Among the entries below, count the lines that contain the word "ascending". Write down only the total.
-------- LISTED ENTRIES
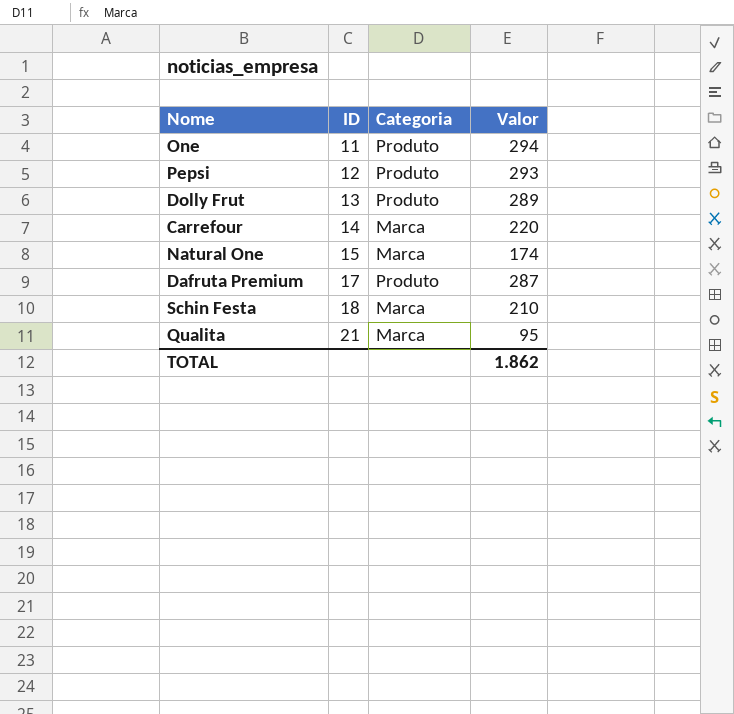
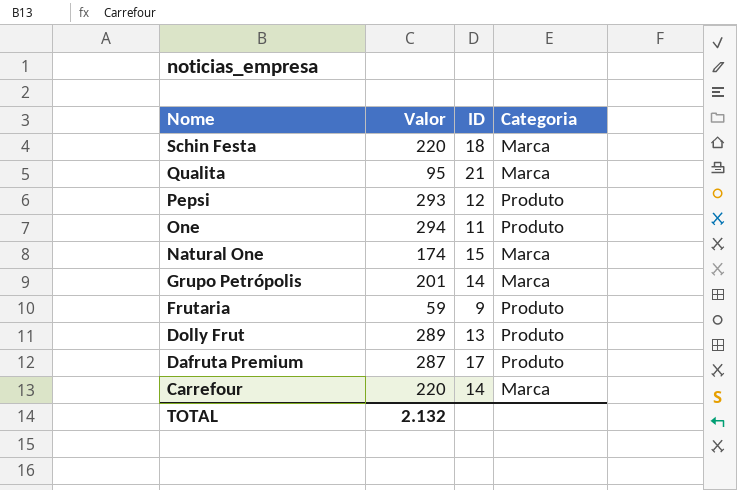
row order: ID ascending -> Nome descending
column Valor | position: 4 -> 2
Schin Festa | Valor: 210 -> 220
row Grupo Petrópolis: none -> 201 | 14 | Marca
row Frutaria: none -> 59 | 9 | Produto
TOTAL | Valor: 1.862 -> 2.132

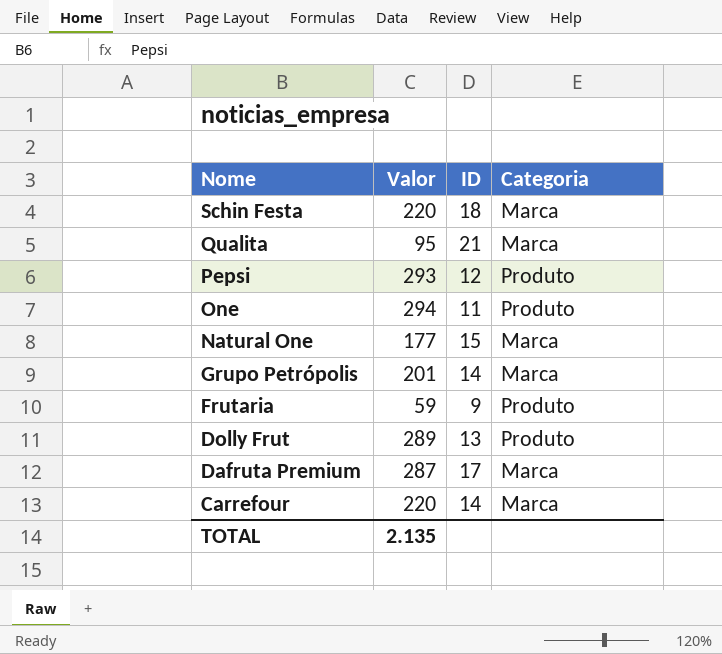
Natural One | Valor: 174 -> 177
Dafruta Premium | Categoria: Produto -> Marca
TOTAL | Valor: 2.132 -> 2.135

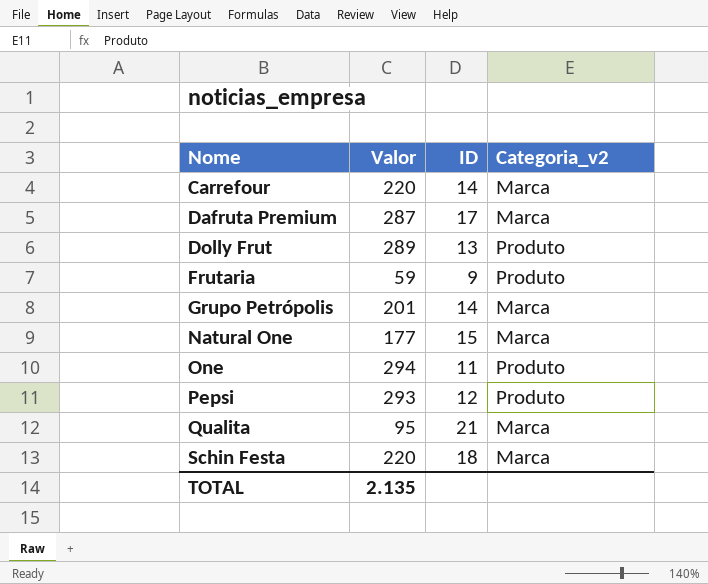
row order: Nome descending -> Nome ascending
column name: Categoria -> Categoria_v2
----------------
| SOLUTION TO THE PROBLEM |
2